Measurable Subset Question

1)Let $\displaystyle E$ be a measurable subset of $\displaystyle \mathbb{R}$ with $\displaystyle m(E)=1$ and let $\displaystyle (E_n)$ be a sequence of measurable subsets of $\displaystyle E$. If, for any $\displaystyle \epsilon > 0$, there exists a set $\displaystyle E_i$ in the sequence $\displaystyle (E_n)$ with $\displaystyle m(E_i) > 1 - \epsilon$, find the value of $\displaystyle m(\cup E_n)$.

My working is as below:

Since $\displaystyle m(E) = 1$ & $\displaystyle m(E_i) > 1 - \epsilon$,

$\displaystyle m(E_i) > m(E) - \epsilon$, so $\displaystyle m(E \setminus E_i) < \epsilon$.

So set $\displaystyle \epsilon = \frac{1}{n}$ such that $\displaystyle m(E \setminus E_n) < \epsilon$ for $\displaystyle n \geq i$

So $\displaystyle m(E \setminus \cup E_n) = 0$.

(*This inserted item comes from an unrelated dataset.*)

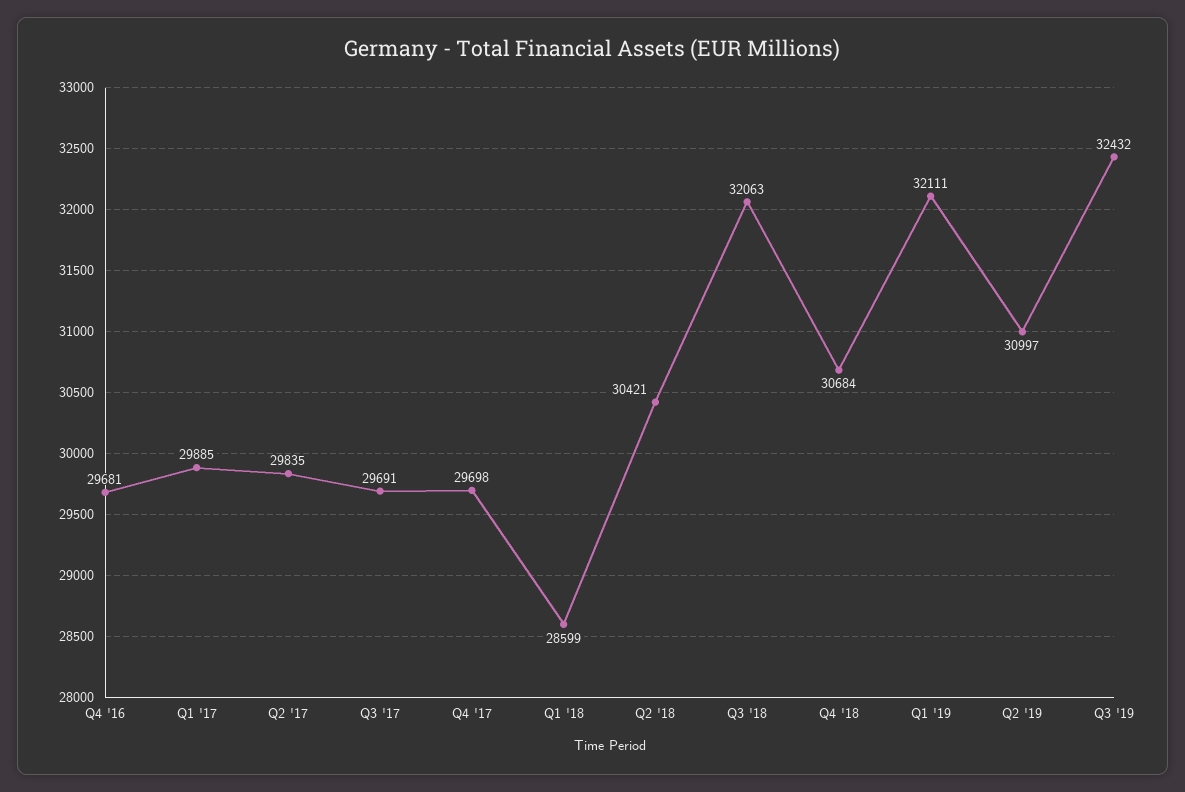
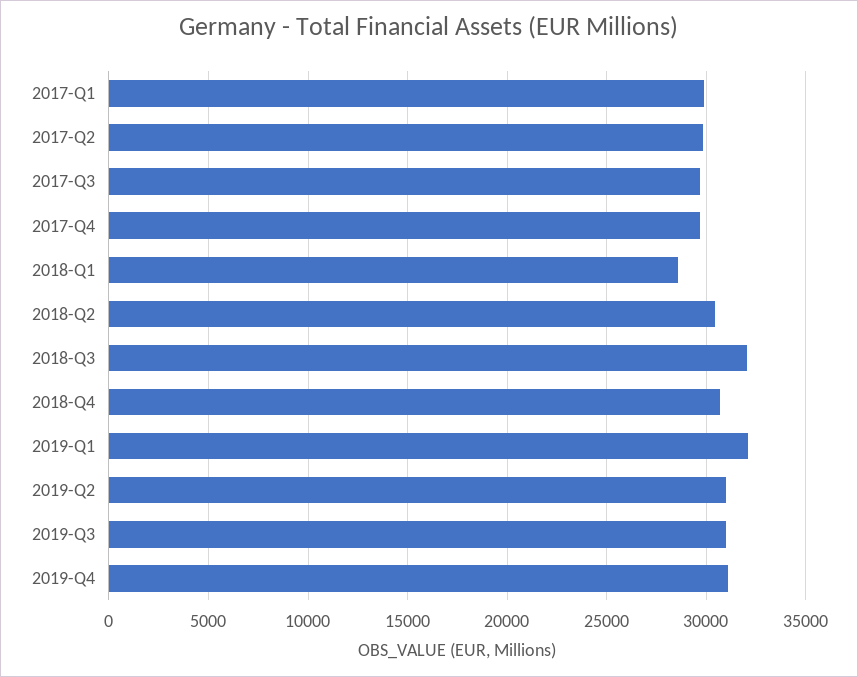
Q4 '16: 29681 -> none
Q3 '19: 32432 -> 31000
2019-Q4: none -> 31000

Hence $\displaystyle m(\cup E_n) = 1$.

Is this correct?

2)Let $\displaystyle E$ be a measurable set with $\displaystyle m(E) = 1$. Suppose that $\displaystyle {E_n}$ is a sequence of measurable subsets of $\displaystyle E$ such that $\displaystyle m(E_n) = 1$ for $\displaystyle n=1,2,3,...$. Find $\displaystyle m(\cap E_n)$.

I suppose the answer is 1?

Re: Measurable Subset Question

Quote:

Originally Posted by

**Markeur** 2)Let $\displaystyle E$ be a measurable set with $\displaystyle m(E) = 1$. Suppose that $\displaystyle {E_n}$ is a sequence of measurable subsets of $\displaystyle E$ such that $\displaystyle m(E_n) = 1$ for $\displaystyle n=1,2,3,...$. Find $\displaystyle m(\cap E_n)$.

I suppose the answer is 1?

Yes, because each of the complementary sets $\displaystyle E\setminus E_n$ is a null set, and the union of countably many null sets is null.